Transcriptional regulation of ribosomal RNA gene : actin, myosin and beyond

Sammanfattning: In the eukaryotic cell nucleus, actin and nuclear myosin 1c (NM1) are key regulators of RNA polymerase I (Pol I) transcription and function across the entire ribosomal RNA biogenesis pathway. At the gene level, actin interacts with Pol I and together with NM1 they have been suggested to facilitate assembly of Pol I at the gene promoter. At the promoter, NM1 also regulates Pol I transcription as part of the B-WICH chromatin remodeling complex containing the subunits WSFT and the ATPase SNF2h, but not actin. B-WICH is essential for the post-initiation phase of Pol I transcription. In paper I we investigated whether NM1 and actin interact to promote assembly of the BWICH complex at the gene promoter to activate transcription.

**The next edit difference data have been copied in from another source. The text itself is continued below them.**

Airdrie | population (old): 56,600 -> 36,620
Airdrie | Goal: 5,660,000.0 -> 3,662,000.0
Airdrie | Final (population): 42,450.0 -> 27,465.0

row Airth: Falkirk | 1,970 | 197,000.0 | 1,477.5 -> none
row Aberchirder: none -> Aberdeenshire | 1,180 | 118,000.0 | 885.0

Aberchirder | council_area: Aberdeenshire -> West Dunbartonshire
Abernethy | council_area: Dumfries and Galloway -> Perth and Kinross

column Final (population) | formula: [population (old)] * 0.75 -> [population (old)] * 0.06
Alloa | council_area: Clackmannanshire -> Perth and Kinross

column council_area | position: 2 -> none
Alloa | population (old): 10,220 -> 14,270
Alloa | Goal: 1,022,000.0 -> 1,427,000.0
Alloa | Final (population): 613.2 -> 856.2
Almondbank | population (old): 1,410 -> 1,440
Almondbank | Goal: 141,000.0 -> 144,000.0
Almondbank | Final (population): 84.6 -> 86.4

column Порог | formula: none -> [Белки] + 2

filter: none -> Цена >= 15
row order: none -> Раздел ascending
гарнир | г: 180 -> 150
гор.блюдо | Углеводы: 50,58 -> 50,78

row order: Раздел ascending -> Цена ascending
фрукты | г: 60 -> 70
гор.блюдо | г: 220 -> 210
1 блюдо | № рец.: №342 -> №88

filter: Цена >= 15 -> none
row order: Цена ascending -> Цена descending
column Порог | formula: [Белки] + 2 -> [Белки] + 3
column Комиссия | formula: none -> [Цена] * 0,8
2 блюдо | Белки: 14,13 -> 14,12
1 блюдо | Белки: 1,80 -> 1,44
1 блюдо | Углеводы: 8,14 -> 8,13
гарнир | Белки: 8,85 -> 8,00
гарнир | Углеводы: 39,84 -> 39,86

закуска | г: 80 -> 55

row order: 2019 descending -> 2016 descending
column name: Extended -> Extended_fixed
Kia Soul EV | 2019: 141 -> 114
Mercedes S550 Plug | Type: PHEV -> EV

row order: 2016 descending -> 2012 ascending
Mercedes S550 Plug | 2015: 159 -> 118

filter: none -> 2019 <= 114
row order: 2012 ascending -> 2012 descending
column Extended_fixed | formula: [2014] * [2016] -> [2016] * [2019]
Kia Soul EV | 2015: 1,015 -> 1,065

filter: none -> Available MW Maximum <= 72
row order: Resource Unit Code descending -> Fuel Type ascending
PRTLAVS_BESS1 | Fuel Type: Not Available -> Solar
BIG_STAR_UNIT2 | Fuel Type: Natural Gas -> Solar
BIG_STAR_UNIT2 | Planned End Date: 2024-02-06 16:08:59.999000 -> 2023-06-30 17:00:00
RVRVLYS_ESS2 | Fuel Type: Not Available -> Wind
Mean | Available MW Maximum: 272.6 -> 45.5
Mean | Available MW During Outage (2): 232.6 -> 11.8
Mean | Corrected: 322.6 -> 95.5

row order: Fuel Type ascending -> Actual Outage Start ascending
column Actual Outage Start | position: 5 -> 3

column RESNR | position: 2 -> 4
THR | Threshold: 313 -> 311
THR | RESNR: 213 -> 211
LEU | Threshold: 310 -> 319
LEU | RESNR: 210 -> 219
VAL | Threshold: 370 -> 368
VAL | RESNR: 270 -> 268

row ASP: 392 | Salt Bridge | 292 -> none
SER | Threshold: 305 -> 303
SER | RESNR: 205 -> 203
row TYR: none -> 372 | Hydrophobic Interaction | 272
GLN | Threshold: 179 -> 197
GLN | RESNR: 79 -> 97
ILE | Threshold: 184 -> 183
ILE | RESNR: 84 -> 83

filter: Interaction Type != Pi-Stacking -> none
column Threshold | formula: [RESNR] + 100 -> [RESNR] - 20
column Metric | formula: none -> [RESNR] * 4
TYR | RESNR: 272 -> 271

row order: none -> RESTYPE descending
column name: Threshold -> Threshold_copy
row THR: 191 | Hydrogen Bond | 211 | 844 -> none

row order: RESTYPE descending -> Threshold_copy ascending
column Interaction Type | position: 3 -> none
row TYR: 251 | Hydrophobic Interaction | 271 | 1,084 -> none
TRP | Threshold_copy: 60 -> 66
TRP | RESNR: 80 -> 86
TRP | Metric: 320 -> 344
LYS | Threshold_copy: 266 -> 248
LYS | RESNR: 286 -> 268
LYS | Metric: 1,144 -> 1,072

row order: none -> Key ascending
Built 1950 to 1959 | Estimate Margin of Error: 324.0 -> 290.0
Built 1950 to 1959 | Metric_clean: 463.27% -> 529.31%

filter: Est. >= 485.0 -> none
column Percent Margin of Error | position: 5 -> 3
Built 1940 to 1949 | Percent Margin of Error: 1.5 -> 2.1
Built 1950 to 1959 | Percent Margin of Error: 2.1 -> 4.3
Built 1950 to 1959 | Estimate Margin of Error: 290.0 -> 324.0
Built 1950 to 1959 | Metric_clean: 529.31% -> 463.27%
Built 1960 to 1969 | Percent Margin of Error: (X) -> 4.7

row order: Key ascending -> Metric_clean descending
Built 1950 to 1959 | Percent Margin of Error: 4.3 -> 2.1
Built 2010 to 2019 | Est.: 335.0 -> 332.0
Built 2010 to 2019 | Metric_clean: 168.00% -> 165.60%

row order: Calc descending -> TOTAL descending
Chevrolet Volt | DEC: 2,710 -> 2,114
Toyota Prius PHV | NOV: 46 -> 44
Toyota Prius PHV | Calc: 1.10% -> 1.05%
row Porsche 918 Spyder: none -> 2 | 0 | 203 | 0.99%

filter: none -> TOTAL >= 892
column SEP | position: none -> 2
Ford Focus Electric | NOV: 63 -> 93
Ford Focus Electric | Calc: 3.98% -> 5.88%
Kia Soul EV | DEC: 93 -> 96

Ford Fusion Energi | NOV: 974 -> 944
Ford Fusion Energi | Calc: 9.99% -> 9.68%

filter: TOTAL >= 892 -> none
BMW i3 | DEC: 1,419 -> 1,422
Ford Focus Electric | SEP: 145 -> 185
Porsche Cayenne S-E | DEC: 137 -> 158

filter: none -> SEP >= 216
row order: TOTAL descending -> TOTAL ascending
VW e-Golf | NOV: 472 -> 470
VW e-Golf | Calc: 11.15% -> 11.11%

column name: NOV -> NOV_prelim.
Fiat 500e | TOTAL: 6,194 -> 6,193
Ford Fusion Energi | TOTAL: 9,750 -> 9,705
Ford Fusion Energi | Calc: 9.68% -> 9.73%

We found that NM1 serves as a structural bridge between polymerase and DNA. Using cells expressing dominant negative NM1 mutants, we found that SFN2h competes with actin for NM1 binding. When NM1 interacts with SNF2h, B-WICH is stabilized at the gene promoter. NM1 can then mediate recruitment of the histone acetyl transferase PCAF to the rDNA gene. PCAF specifically acetylates histone H3 on lysine 9, which facilitates the establishment of an open chromatin state, allowing for transcription. Furthermore, these events are directly regulated by the ATPase cycle of myosin. In paper II we studied how NM1 itself is regulated. We found that the Glycogen synthase kinase (GSK) 3ß is in the same complex as NM1 and actin and that GSK3ß directly phosphorylates a single serine residue in the C-terminal tail of NM1. This is essential for rDNA binding by NM1. Furthermore, we found that GSK3ß-phosphorylation specifically occurs in G1 cells and protects NM1 for degradation by the ubiquitin proteasome system mediated by the E3-ligase UBR5. GSK3ß is a downstream effector of the Wnt signaling pathway. In paper III, we therefore investigated the potential role of Wnt signaling in ribosomal RNA synthesis. We found that upon Wnt5A expression, dishevelled (Dvl1) localizes to the nucleoli and bind to the rRNA gene, possibly by an UBF-mediated tethering mechanism. Co-immunoprecipitation assays indeed showed that UBF and Dvl1 are part of the same complex. Concomitantly with Dvl1 gene occupancy, SIRT7 is displaced from the gene. These events lead to disruption of the Pol I machinery and lead to decreased transcription.